**ASSIGNED TASK**
An exact transcription is needed of the lines below from the one with "ship to: Piazza" through the one with "HELLO MOLLY RIO", with no other lines and no pictures.

== Segment start ==

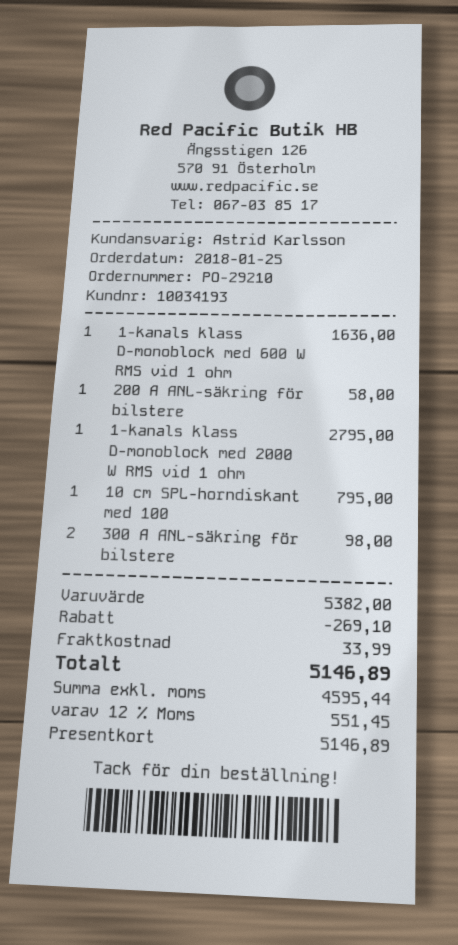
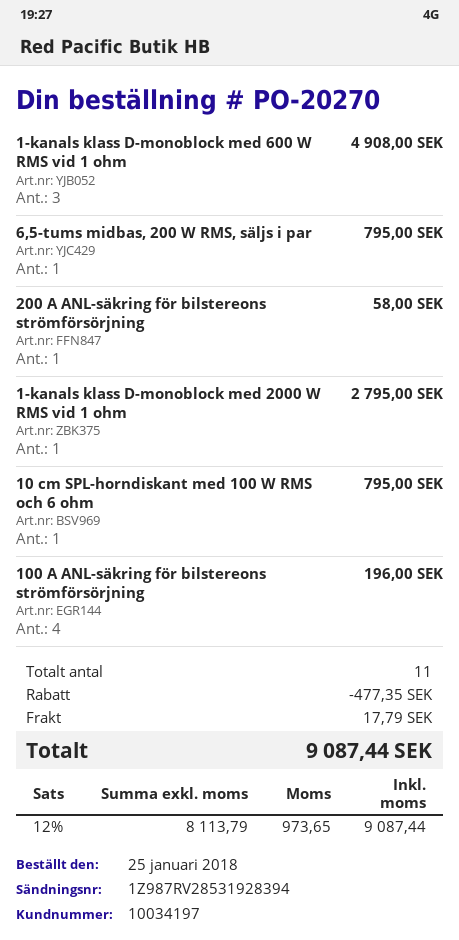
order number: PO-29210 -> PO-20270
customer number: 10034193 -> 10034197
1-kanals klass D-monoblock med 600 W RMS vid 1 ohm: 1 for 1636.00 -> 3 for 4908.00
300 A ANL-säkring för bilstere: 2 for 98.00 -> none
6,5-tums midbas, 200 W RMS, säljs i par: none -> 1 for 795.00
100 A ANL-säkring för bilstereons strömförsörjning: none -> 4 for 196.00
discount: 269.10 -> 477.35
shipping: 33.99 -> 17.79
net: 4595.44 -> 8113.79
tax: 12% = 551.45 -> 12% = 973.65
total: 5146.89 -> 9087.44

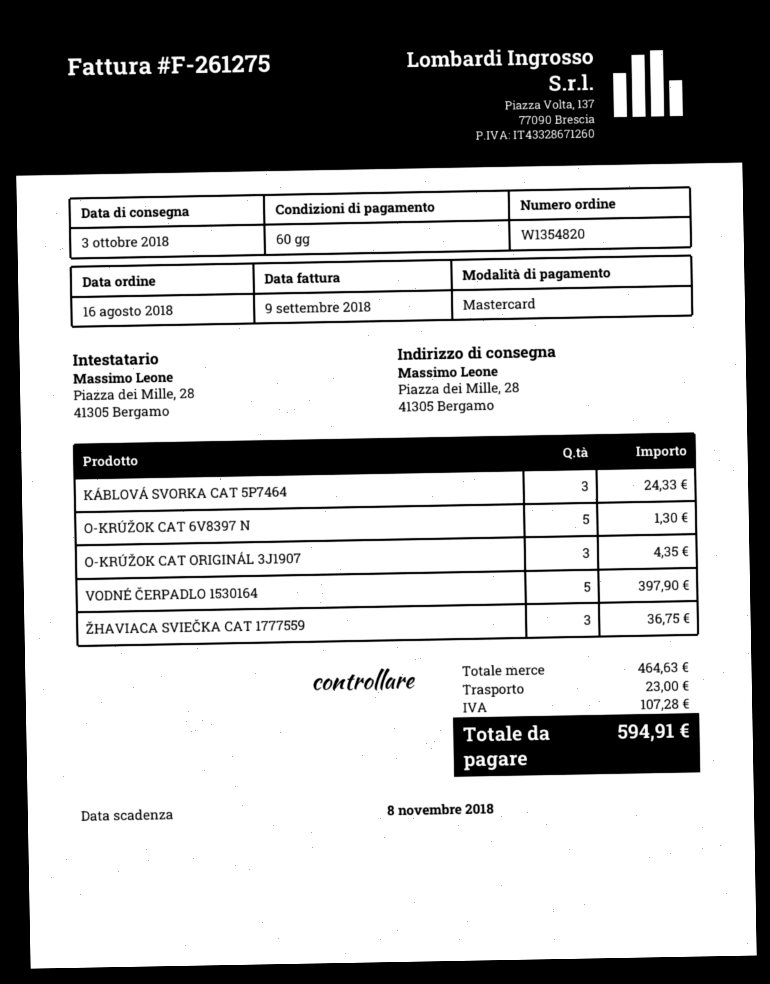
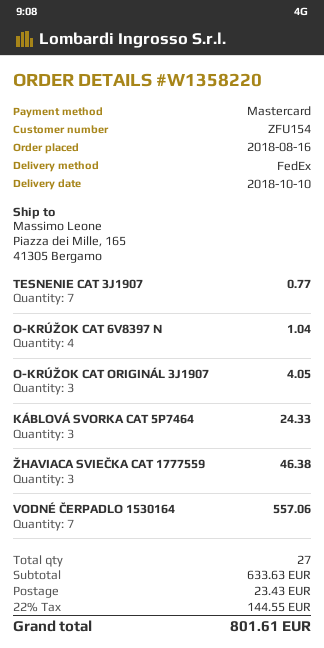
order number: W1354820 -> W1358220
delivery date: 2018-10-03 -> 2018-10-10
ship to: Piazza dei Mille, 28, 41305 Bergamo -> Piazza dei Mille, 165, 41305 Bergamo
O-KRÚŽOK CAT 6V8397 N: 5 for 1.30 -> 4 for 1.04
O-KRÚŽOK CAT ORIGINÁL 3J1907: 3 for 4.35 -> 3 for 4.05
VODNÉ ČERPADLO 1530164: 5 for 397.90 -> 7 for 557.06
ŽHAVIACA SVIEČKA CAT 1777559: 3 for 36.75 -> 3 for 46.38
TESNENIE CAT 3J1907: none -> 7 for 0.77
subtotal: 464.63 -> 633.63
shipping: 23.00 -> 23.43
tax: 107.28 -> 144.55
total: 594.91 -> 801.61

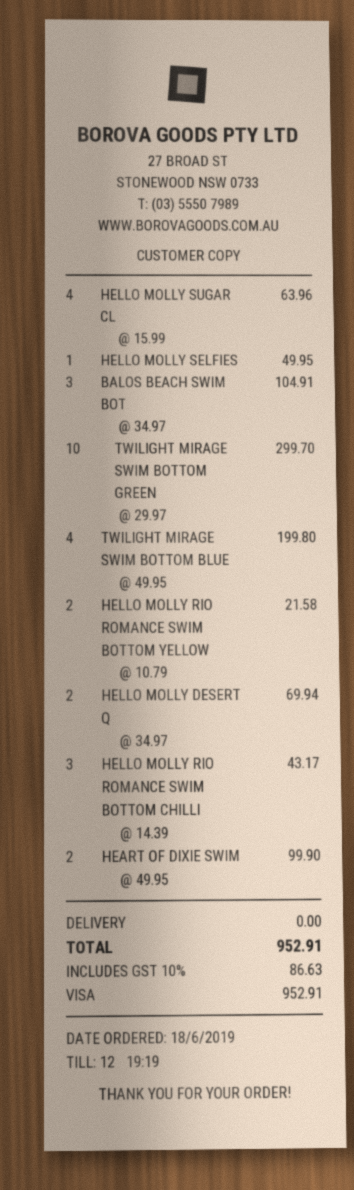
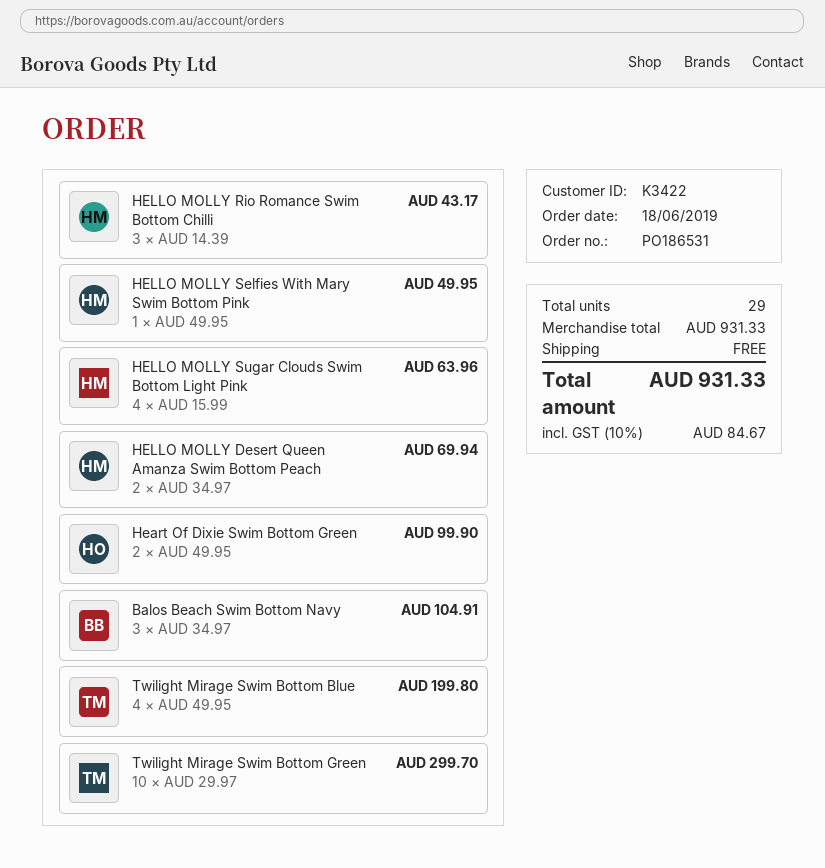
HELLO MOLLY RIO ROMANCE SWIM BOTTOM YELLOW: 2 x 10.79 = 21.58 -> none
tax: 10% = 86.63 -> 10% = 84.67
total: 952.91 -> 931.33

== Segment end ==

**TASK OUTPUT**
ship to: Piazza dei Mille, 28, 41305 Bergamo -> Piazza dei Mille, 165, 41305 Bergamo
O-KRÚŽOK CAT 6V8397 N: 5 for 1.30 -> 4 for 1.04
O-KRÚŽOK CAT ORIGINÁL 3J1907: 3 for 4.35 -> 3 for 4.05
VODNÉ ČERPADLO 1530164: 5 for 397.90 -> 7 for 557.06
ŽHAVIACA SVIEČKA CAT 1777559: 3 for 36.75 -> 3 for 46.38
TESNENIE CAT 3J1907: none -> 7 for 0.77
subtotal: 464.63 -> 633.63
shipping: 23.00 -> 23.43
tax: 107.28 -> 144.55
total: 594.91 -> 801.61

HELLO MOLLY RIO ROMANCE SWIM BOTTOM YELLOW: 2 x 10.79 = 21.58 -> none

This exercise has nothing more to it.